Consistency: The database maintains valid data by enforcing all rules and constraints throughout the transaction.
Isolation: Transactions run independently without interfering with each other
Durability: Committed changes are permanent and survive system failures

Let’s demonstrate ACID properties with a bank transfer:

import duckdb

# Open a connection
conn = duckdb.connect("data/bank.db")


def transfer_money(from_account, to_account, amount):
    # Begin transaction
    conn.sql("BEGIN TRANSACTION")

    # Check balance
    balance = conn.execute(
        "SELECT balance FROM accounts WHERE account_id = ?", (from_account,)
    ).fetchone()[0]

    if balance >= amount:
        # Deduct money
        conn.execute(
            "UPDATE accounts SET balance = balance - ? WHERE account_id = ?",
            (amount, from_account),
        )

        # Add money
        conn.execute(
            "UPDATE accounts SET balance = balance + ? WHERE account_id = ?",
            (amount, to_account),
        )

        # Commit transaction
        conn.sql("COMMIT")
    else:
        # Rollback transaction
        conn.sql("ROLLBACK")
        print(f"Insufficient funds: {balance}")

In the code above:

BEGIN TRANSACTION starts a transaction block where all SQL statements are grouped together as one unit. Changes remain hidden until committed.
COMMIT finalizes a transaction by permanently saving all changes made within the transaction block to the database. After a commit, the changes become visible to other transactions and cannot be rolled back.
ROLLBACK cancels all changes made within the current transaction block and restores the database to its state before the transaction began. This is useful for handling errors or invalid operations, ensuring data consistency.

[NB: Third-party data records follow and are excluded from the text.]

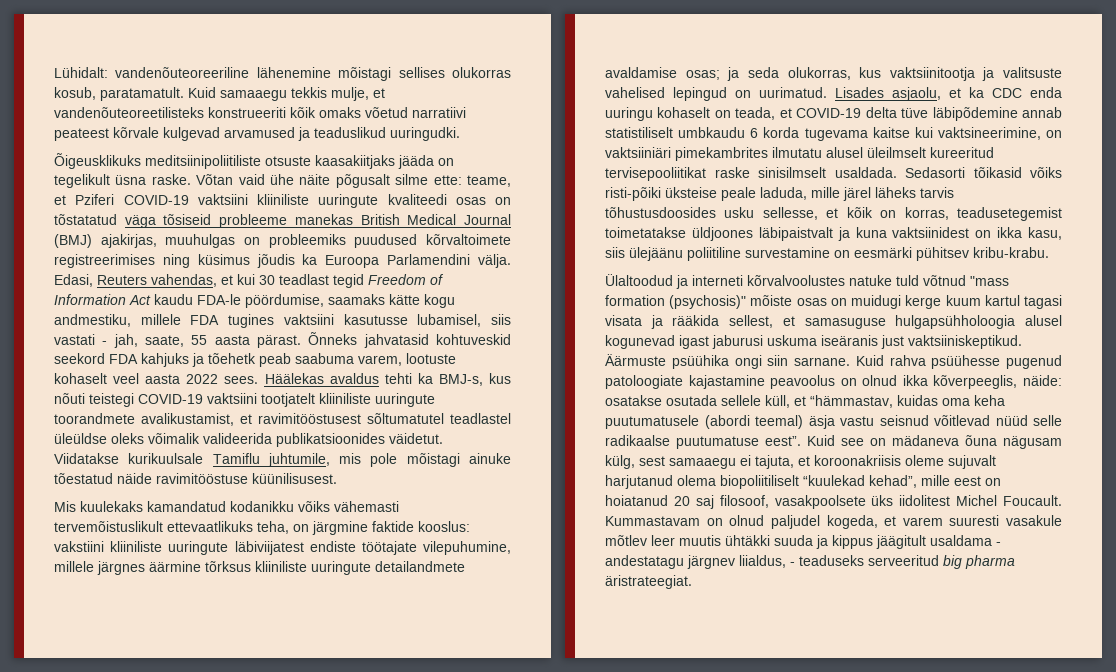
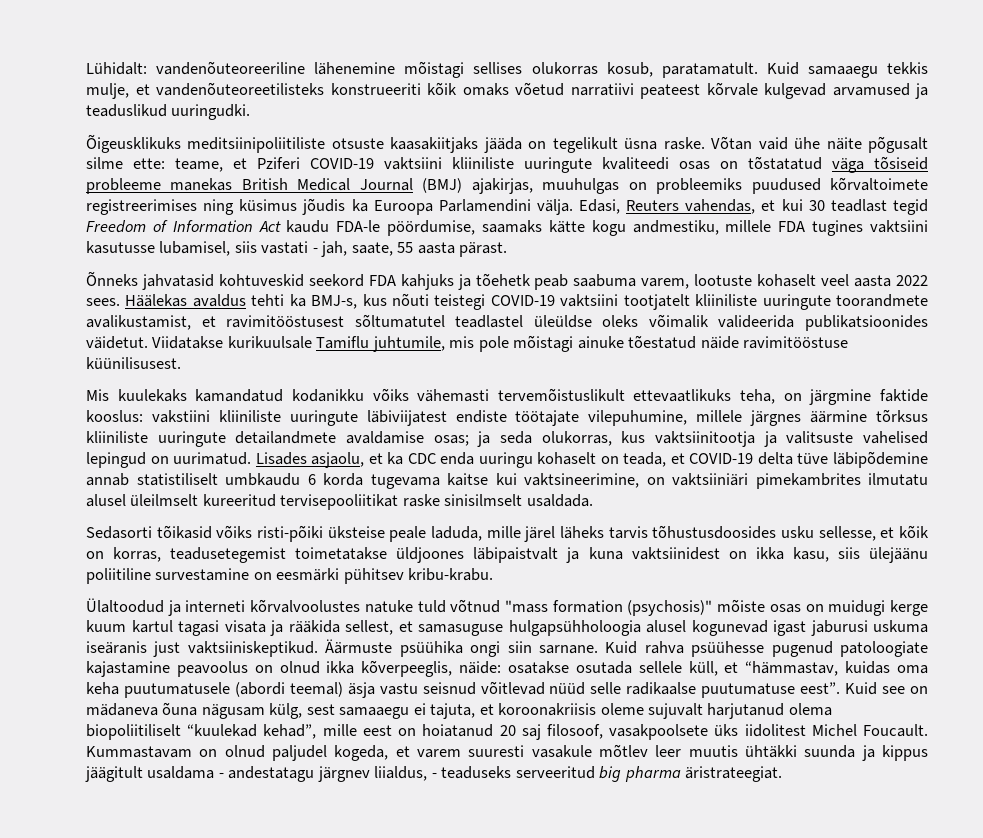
- Edasi, Reuters vahendas, et kui 30 teadlast tegid Freedom of Information Act kaudu FDA-le pöördumise, saamaks kätte kogu andmestiku, millele FDA tugines vaktsiini kasutusse lubamisel, siis vastati - jah, saate, 55 aasta pärast. Õnneks jahvatasid kohtuveskid seekord FDA kahjuks ja tõehetk peab saabuma varem, lootuste kohaselt veel aasta 2022 sees.
+ Edasi, Reuters vahendas, et kui 30 teadlast tegid Freedom of Information Act kaudu FDA-le pöördumise, saamaks kätte kogu andmestiku, millele FDA tugines vaktsiini kasutusse lubamisel, siis vastati - jah, saate, 55 aasta pärast.
+ Õnneks jahvatasid kohtuveskid seekord FDA kahjuks ja tõehetk peab saabuma varem, lootuste kohaselt veel aasta 2022 sees.
- Lisades asjaolu, et ka CDC enda uuringu kohaselt on teada, et COVID-19 delta tüve läbipõdemine annab statistiliselt umbkaudu 6 korda tugevama kaitse kui vaktsineerimine, on vaktsiiniäri pimekambrites ilmutatu alusel üleilmselt kureeritud tervisepooliitikat raske sinisilmselt usaldada. Sedasorti tõikasid võiks risti-põiki üksteise peale laduda, mille järel läheks tarvis tõhustusdoosides usku sellesse, et kõik on korras, teadusetegemist toimetatakse üldjoones läbipaistvalt ja kuna vaktsiinidest on ikka kasu, siis ülejäänu poliitiline survestamine on eesmärki pühitsev kribu-krabu.
+ Lisades asjaolu, et ka CDC enda uuringu kohaselt on teada, et COVID-19 delta tüve läbipõdemine annab statistiliselt umbkaudu 6 korda tugevama kaitse kui vaktsineerimine, on vaktsiiniäri pimekambrites ilmutatu alusel üleilmselt kureeritud tervisepooliitikat raske sinisilmselt usaldada.
+ Sedasorti tõikasid võiks risti-põiki üksteise peale laduda, mille järel läheks tarvis tõhustusdoosides usku sellesse, et kõik on korras, teadusetegemist toimetatakse üldjoones läbipaistvalt ja kuna vaktsiinidest on ikka kasu, siis ülejäänu poliitiline survestamine on eesmärki pühitsev kribu-krabu.
- Kummastavam on olnud paljudel kogeda, et varem suuresti vasakule mõtlev leer muutis ühtäkki suuda ja kippus jäägitult usaldama - andestatagu järgnev liialdus, - teaduseks serveeritud big pharma äristrateegiat.
+ Kummastavam on olnud paljudel kogeda, et varem suuresti vasakule mõtlev leer muutis ühtäkki suunda ja kippus jäägitult usaldama - andestatagu järgnev liialdus, - teaduseks serveeritud big pharma äristrateegiat.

Let’s try this out with a valid transfer and an invalid transfer.

# Show initial balances
print("Initial balances:")
print(conn.sql("SELECT * FROM accounts").df())

# Perform a valid transfer
print("\nPerforming valid transfer of $200 from Alice to Bob:")
transfer_money(1, 2, 200)

# Show balances after valid transfer
print("\nBalances after valid transfer:")
print(conn.sql("SELECT * FROM accounts").df())

# Attempt an invalid transfer (insufficient funds)
print("\nAttempting invalid transfer of $1000 from Bob to Charlie:")
transfer_money(2, 3, 1000)

# Show balances after failed transfer (should be unchanged)
print("\nBalances after failed transfer (should be unchanged):")
print(conn.sql("SELECT * FROM accounts").df())

This bank transfer example demonstrates all ACID properties:

Atomicity: If the transfer fails (e.g., insufficient funds), both the deduction from Alice’s account and addition to Bob’s account are rolled back. The money is never lost in transit.
Consistency: The total balance of $1500 remains constant across all accounts. When Alice transfers $200 to Bob, her balance decreases by $200 and Bob’s increases by $200.
Isolation: If multiple transfers happen simultaneously (e.g., Alice sending money to Bob while Charlie sends money to Alice), they won’t interfere with each other. Each sees the correct account balances.
Durability: After the successful $200 transfer from Alice to Bob, their new balances ($300 and $700) are permanently saved, even if the system crashes.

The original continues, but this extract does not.